TEMPORALIDADES NEGRAS: MEMÓRIA TESTAMENTAL DA IGREJA DOS PRETOS DA CIDADE DE GOIÁS

Palavras-chave: Irmandade de Nossa Senhora do Rosário dos Pretos, Cidade de Goiás, História Negra Goiana, Dominicanos

Resumo

Analisamos, por meio documentos iconográficos, como a igreja de Nossa Senhora do Rosário dos Pretos (1734), construída pela Irmandade católica de pessoas escravizadas foi, historicamente, afetada pelas diferentes e sucessivas dinâmicas de embranquecimento executadas na Cidade de Goiás. No primeiro momento, mostramos a inserção do templo na malha urbana da antiga capital goiana. Em seguida, evidenciamos como a devoção rosarina praticada pelos escravizados foi impactada pela chegada dos dominicanos franceses, no auge do processo de romanização do catolicismo. Dentre as várias atitudes que consolidaram o projeto de reforma da religiosidade católica, no final do século XIX, o bispo dom Eduardo Duarte Silva decretou a extinção da Irmandade dos Pretos. A igreja do Rosário, até então sob a administração dos irmãos escravizados, passou a ser “reconhecida” como residência dos frades dominicanos franceses que se tornaram (1883) os administradores daquele templo e paróquia. Ao longo da década de 1930, os dominicanos demoliram o templo “preto” histórico e em seu lugar erigiram um novo prédio “branco” em estilo neogótico. Essa construção funcionou como pá de cal simbólica sobre a história da população negra no espaço público vilaboense e em sua memória e história.

Biografia do Autor

Euzebio Fernandes de Carvalho, Universidade Estadual de Goiás, câmpus Cora Coralina (Cidade de Goiás)

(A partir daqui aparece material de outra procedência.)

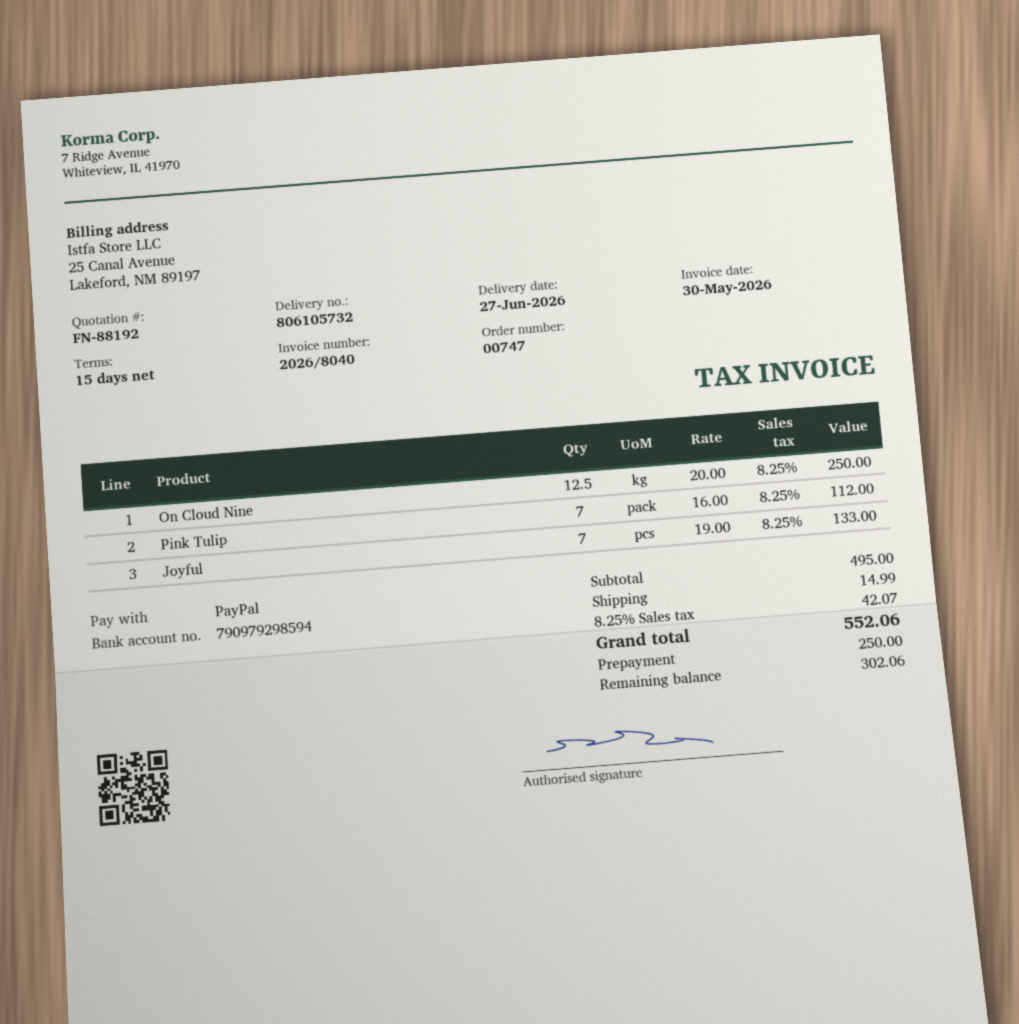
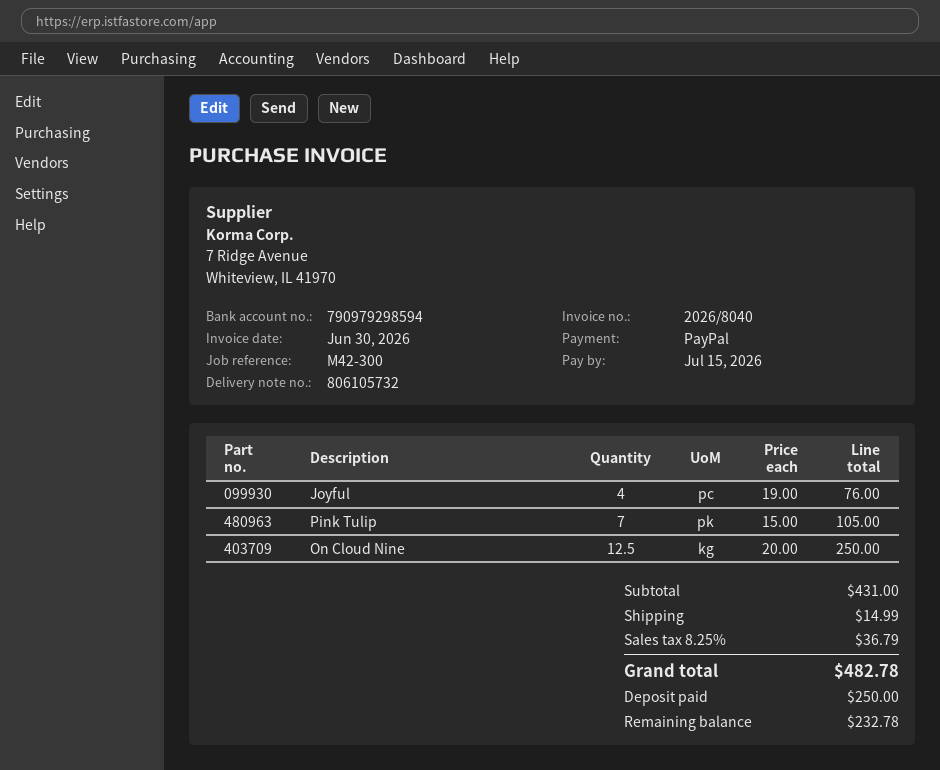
invoice date: 2026-05-30 -> 2026-06-30
Pink Tulip: 7 x 16.00 = 112.00 -> 7 x 15.00 = 105.00
Joyful: 7 x 19.00 = 133.00 -> 4 x 19.00 = 76.00
subtotal: 495.00 -> 431.00
tax: 8.25% = 42.07 -> 8.25% = 36.79
total: 552.06 -> 482.78
balance: 302.06 -> 232.78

Professor de Didática, Práticas e Estágios em História, na Universidade Estadual de Goiás (UEG), desde 2010. Meus interesses de estudo, pesquisa, ensino e extensão relacionam-se aos ensinos/aprendizagens dos conhecimentos e saberes históricos, com concentração em: Reflexão Didática da História; Estágio investigativo em História; História e Linguagens (cinema e música); ensino/aprendizagem das Africanidades Brasileiras e Goianas; Educação e Diferenças. Entre 1999 e 2000, estive professor na Educação Básica, Ensino Fundamental e Médio, pela Secretaria Estadual de Educação de Goiás. Iniciei a docência no Ensino Superior, na licenciatura em História, na atual Pontifícia Universidade Católica de Goiás (PUC-GO), como professor convidado de 2006 a 2010. Sou mestre em História (UFG/2008) com pesquisa sobre os sentidos da devoção de Nossa Senhora do Rosário dos Pretos (Cidade de Goiás, fim do XIX e início do XX). Em 2005, Cursei a especialização em Formação de Professores e História Cultural (PUC-GO), mesma instituição em que fiz minha graduação em História, com licenciatura e bacharelado (de 1998/2 a 2002/1). Fui coordenador do subprojeto de História PIBID/CAPES (entre 2014 e 2018). Participei da direção da seção Goiás da ANPUH como secretário (gestão 2014-2015) e presidente (2016-2017). Coordenei Curso de Pós-Graduação Lato Sensu (especialização) Formação Docente em História e Cultura das Africanidades Brasileiras (2017-2018), na UEG Câmpus Cora Coralina. Estou como Gerente da Revista Temporis[Ação] (2015-atual). Estou como Conselheiro de Cultura do município de Goiás, representante das Instituições de Ensino Superior (IES) (2019-atual). Sou membro fundador do Coletivo Flores do Nim, coletivo LGBTQIA+ da cidade de Goiás (2014-atual).